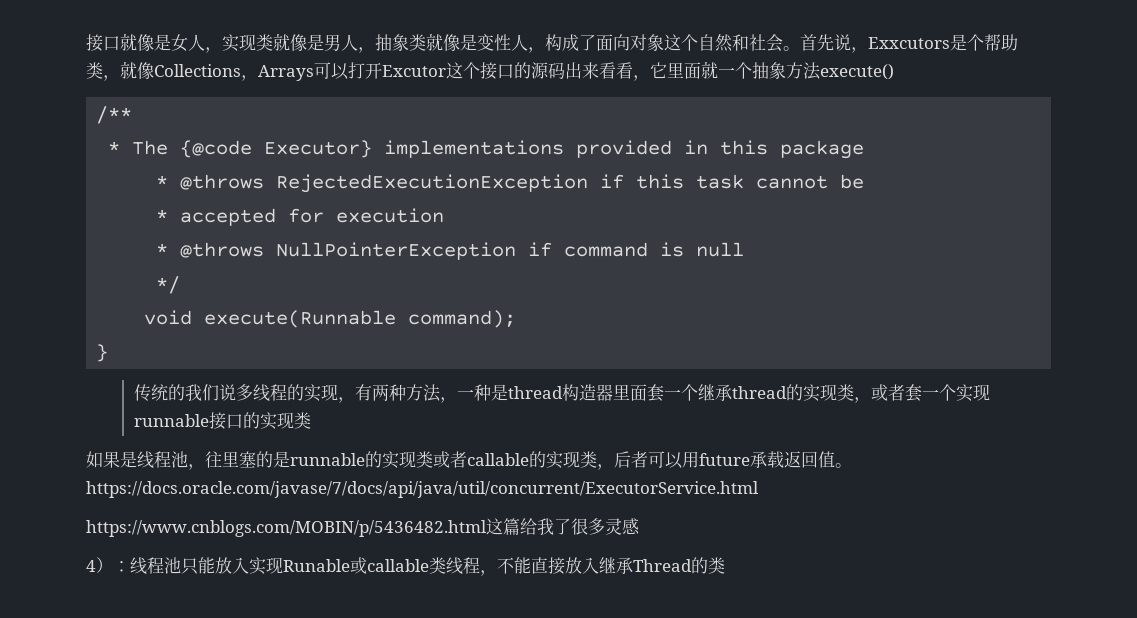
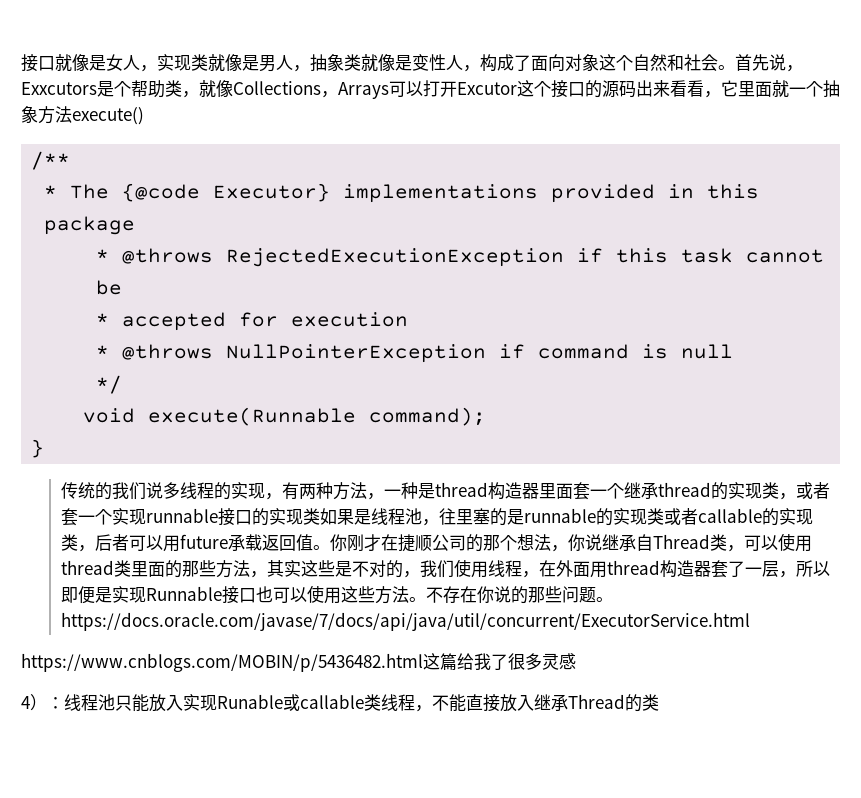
- 传统的我们说多线程的实现，有两种方法，一种是thread构造器里面套一个继承thread的实现类，或者套一个实现runnable接口的实现类
- 如果是线程池，往里塞的是runnable的实现类或者callable的实现类，后者可以用future承载返回值。https://docs.oracle.com/javase/7/docs/api/java/util/concurrent/ExecutorService.html
+ 传统的我们说多线程的实现，有两种方法，一种是thread构造器里面套一个继承thread的实现类，或者套一个实现runnable接口的实现类如果是线程池，往里塞的是runnable的实现类或者callable的实现类，后者可以用future承载返回值。你刚才在捷顺公司的那个想法，你说继承自Thread类，可以使用thread类里面的那些方法，其实这些是不对的，我们使用线程，在外面用thread构造器套了一层，所以即便是实现Runnable接口也可以使用这些方法。不存在你说的那些问题。https://docs.oracle.com/javase/7/docs/api/java/util/concurrent/ExecutorService.html

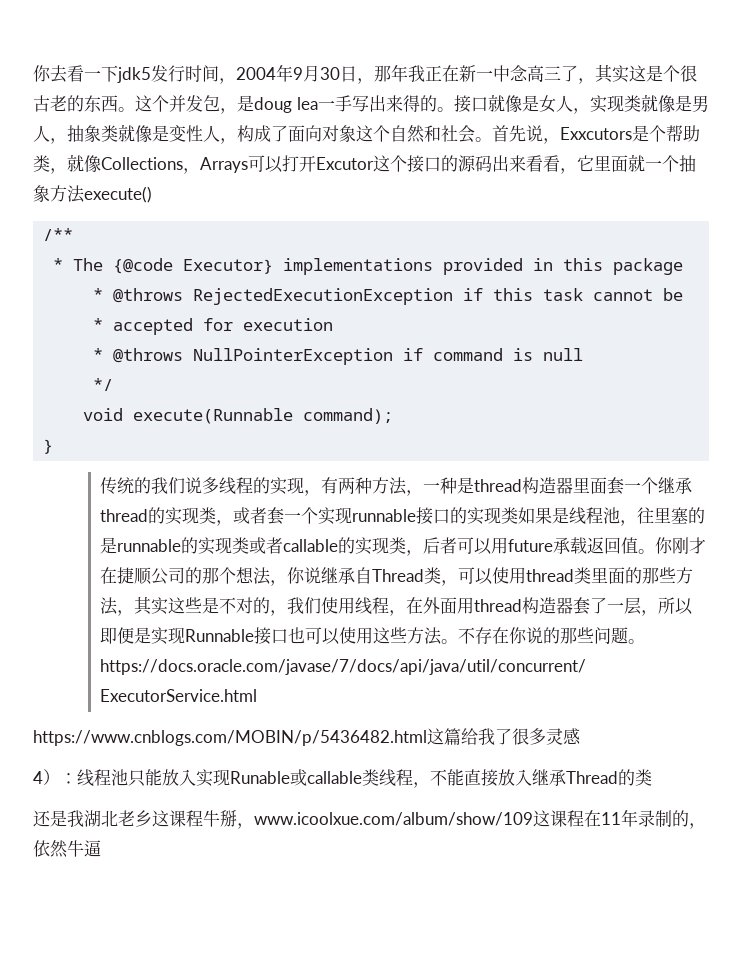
+ 你去看一下jdk5发行时间，2004年9月30日，那年我正在新一中念高三了，其实这是个很古老的东西。这个并发包，是doug lea一手写出来得的。
+ 还是我湖北老乡这课程牛掰，www.icoolxue.com/album/show/109这课程在11年录制的，依然牛逼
▬▬▬▬▬▬
*Exercise goal*
Leaving the pictures out, reproduce the entries above exactly.

*Result of the exercise*
- 传统的我们说多线程的实现，有两种方法，一种是thread构造器里面套一个继承thread的实现类，或者套一个实现runnable接口的实现类
- 如果是线程池，往里塞的是runnable的实现类或者callable的实现类，后者可以用future承载返回值。https://docs.oracle.com/javase/7/docs/api/java/util/concurrent/ExecutorService.html
+ 传统的我们说多线程的实现，有两种方法，一种是thread构造器里面套一个继承thread的实现类，或者套一个实现runnable接口的实现类如果是线程池，往里塞的是runnable的实现类或者callable的实现类，后者可以用future承载返回值。你刚才在捷顺公司的那个想法，你说继承自Thread类，可以使用thread类里面的那些方法，其实这些是不对的，我们使用线程，在外面用thread构造器套了一层，所以即便是实现Runnable接口也可以使用这些方法。不存在你说的那些问题。https://docs.oracle.com/javase/7/docs/api/java/util/concurrent/ExecutorService.html

+ 你去看一下jdk5发行时间，2004年9月30日，那年我正在新一中念高三了，其实这是个很古老的东西。这个并发包，是doug lea一手写出来得的。
+ 还是我湖北老乡这课程牛掰，www.icoolxue.com/album/show/109这课程在11年录制的，依然牛逼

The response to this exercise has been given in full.